▶
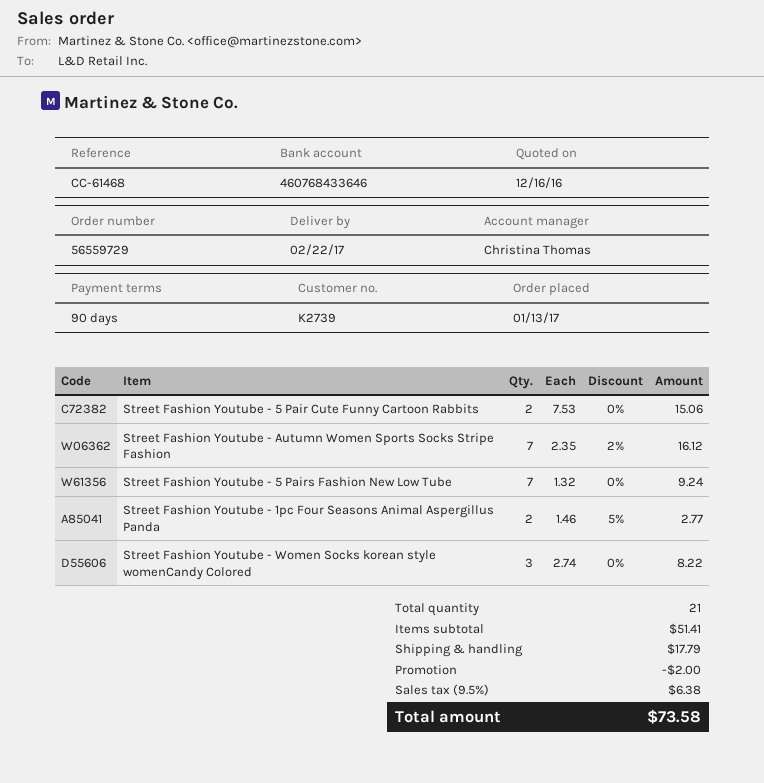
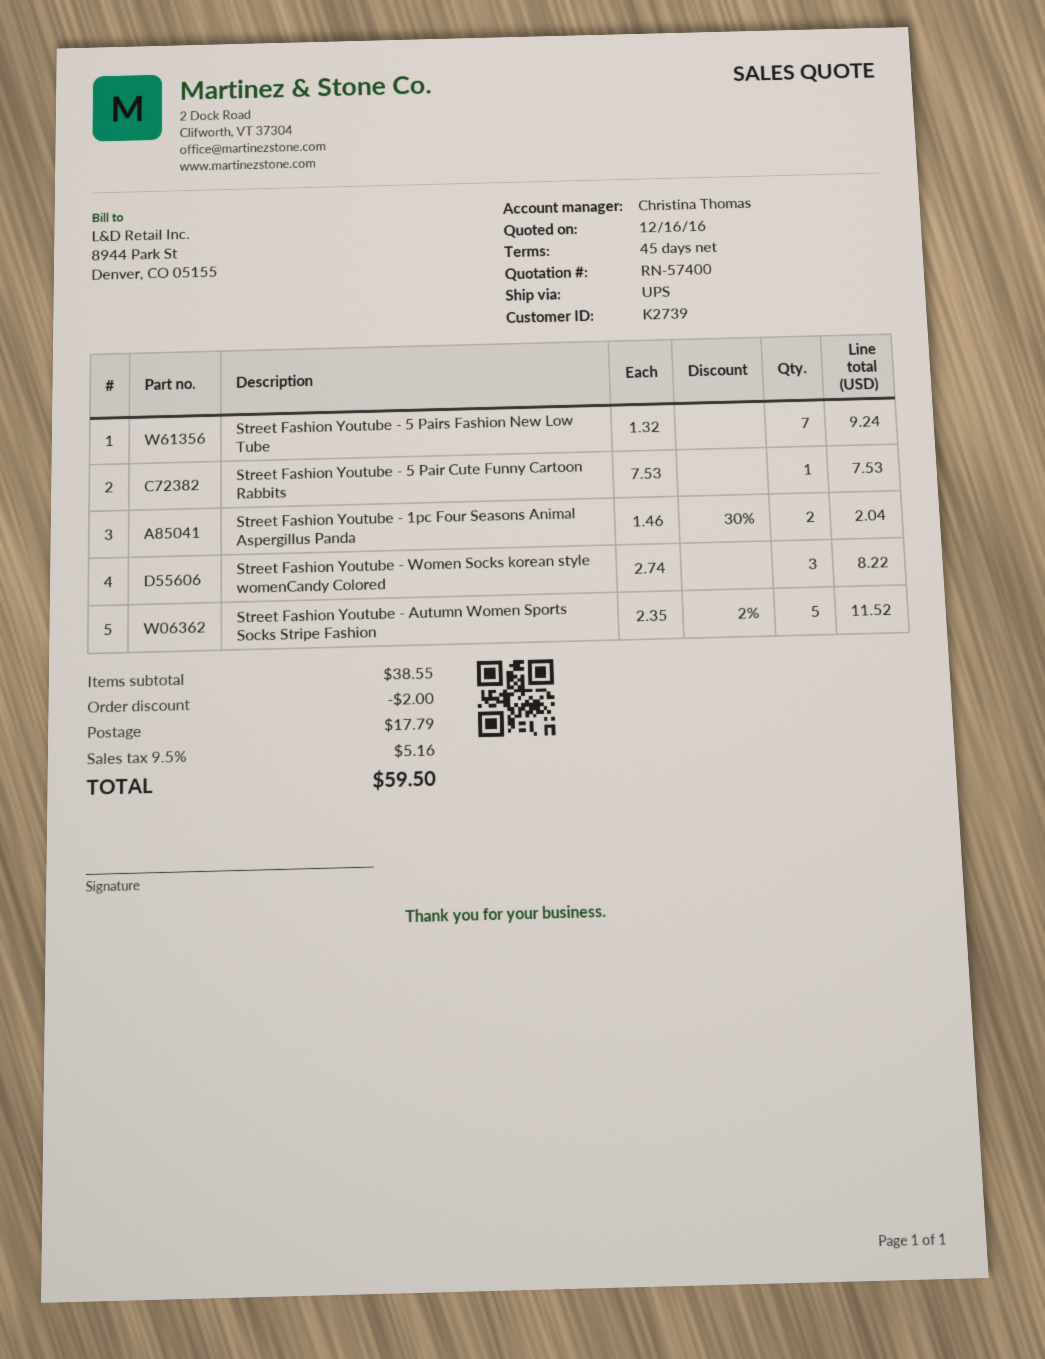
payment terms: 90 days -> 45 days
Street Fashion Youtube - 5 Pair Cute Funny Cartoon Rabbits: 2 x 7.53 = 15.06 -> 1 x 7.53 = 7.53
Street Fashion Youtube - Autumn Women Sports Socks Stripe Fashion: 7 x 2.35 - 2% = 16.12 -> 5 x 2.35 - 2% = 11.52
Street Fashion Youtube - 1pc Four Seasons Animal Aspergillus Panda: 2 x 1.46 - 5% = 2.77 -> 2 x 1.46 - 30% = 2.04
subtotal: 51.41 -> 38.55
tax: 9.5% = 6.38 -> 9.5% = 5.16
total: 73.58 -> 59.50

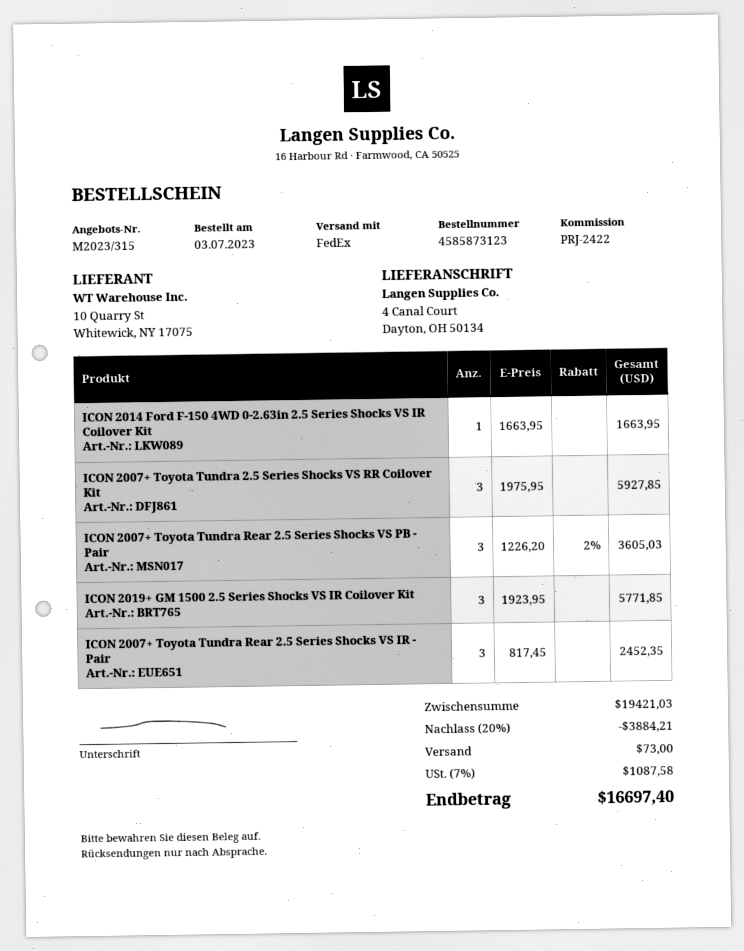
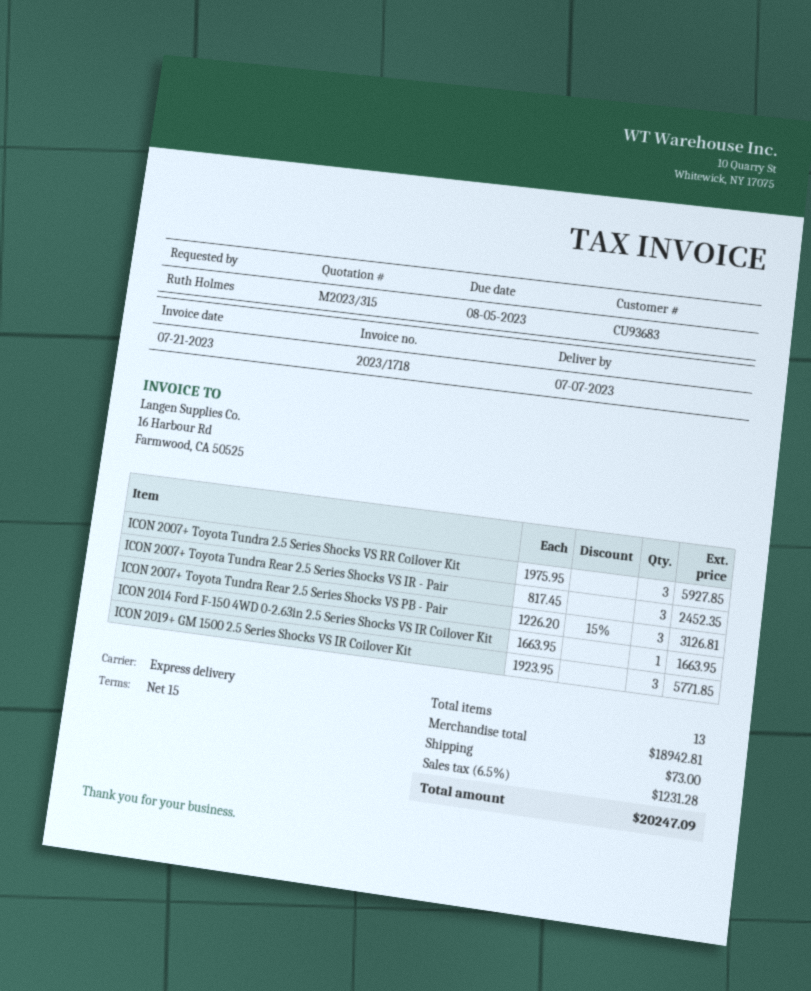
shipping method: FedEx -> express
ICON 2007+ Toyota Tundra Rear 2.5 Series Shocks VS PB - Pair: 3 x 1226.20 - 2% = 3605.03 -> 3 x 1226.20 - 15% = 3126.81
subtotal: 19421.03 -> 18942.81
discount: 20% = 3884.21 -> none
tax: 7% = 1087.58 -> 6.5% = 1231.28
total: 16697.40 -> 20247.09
◀
### TASK INSTRUCTIONS
State the number of lines in the records above that contain the string "Pair", and give nothing else.

### RESPONSE AREA
2